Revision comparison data
──────────────────────────────

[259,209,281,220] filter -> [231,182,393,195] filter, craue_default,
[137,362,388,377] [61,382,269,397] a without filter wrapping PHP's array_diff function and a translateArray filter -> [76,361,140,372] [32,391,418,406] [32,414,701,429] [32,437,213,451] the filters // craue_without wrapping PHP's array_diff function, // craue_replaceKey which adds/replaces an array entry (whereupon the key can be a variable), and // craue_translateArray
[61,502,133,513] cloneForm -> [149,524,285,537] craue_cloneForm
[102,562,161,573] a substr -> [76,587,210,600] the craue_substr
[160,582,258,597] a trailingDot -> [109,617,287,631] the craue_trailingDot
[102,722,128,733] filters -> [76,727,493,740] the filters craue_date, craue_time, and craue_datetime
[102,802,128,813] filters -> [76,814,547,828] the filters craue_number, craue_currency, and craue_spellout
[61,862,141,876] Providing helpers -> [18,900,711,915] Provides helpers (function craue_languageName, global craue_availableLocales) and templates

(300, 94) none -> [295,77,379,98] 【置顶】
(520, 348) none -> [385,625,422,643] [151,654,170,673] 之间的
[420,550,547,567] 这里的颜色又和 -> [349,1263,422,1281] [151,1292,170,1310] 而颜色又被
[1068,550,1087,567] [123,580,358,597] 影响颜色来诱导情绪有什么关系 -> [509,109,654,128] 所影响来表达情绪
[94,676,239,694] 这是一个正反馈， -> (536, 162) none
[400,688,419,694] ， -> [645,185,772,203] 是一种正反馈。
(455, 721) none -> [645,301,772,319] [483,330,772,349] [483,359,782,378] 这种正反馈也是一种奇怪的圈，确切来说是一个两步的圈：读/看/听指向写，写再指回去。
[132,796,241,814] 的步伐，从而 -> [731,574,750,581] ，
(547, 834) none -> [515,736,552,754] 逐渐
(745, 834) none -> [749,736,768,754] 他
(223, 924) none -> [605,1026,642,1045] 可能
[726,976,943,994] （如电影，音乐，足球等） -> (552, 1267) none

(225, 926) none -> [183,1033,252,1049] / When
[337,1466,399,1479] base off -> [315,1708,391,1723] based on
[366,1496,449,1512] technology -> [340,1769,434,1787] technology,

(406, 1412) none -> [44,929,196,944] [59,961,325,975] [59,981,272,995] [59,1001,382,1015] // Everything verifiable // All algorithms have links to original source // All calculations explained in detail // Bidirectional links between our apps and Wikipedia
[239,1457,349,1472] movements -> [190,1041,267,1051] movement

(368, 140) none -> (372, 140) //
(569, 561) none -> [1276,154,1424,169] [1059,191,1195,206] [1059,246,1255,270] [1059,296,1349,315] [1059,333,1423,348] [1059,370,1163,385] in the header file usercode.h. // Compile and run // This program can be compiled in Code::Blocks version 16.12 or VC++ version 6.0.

──────────────────────────────

▶ [Aim of the exercise]:
Copy, without any change, the lines from the one that contains "(368, 140) none -> (372, 140) //" to the final line of the entries above.

▶ [Written solution]:
(368, 140) none -> (372, 140) //
(569, 561) none -> [1276,154,1424,169] [1059,191,1195,206] [1059,246,1255,270] [1059,296,1349,315] [1059,333,1423,348] [1059,370,1163,385] in the header file usercode.h. // Compile and run // This program can be compiled in Code::Blocks version 16.12 or VC++ version 6.0.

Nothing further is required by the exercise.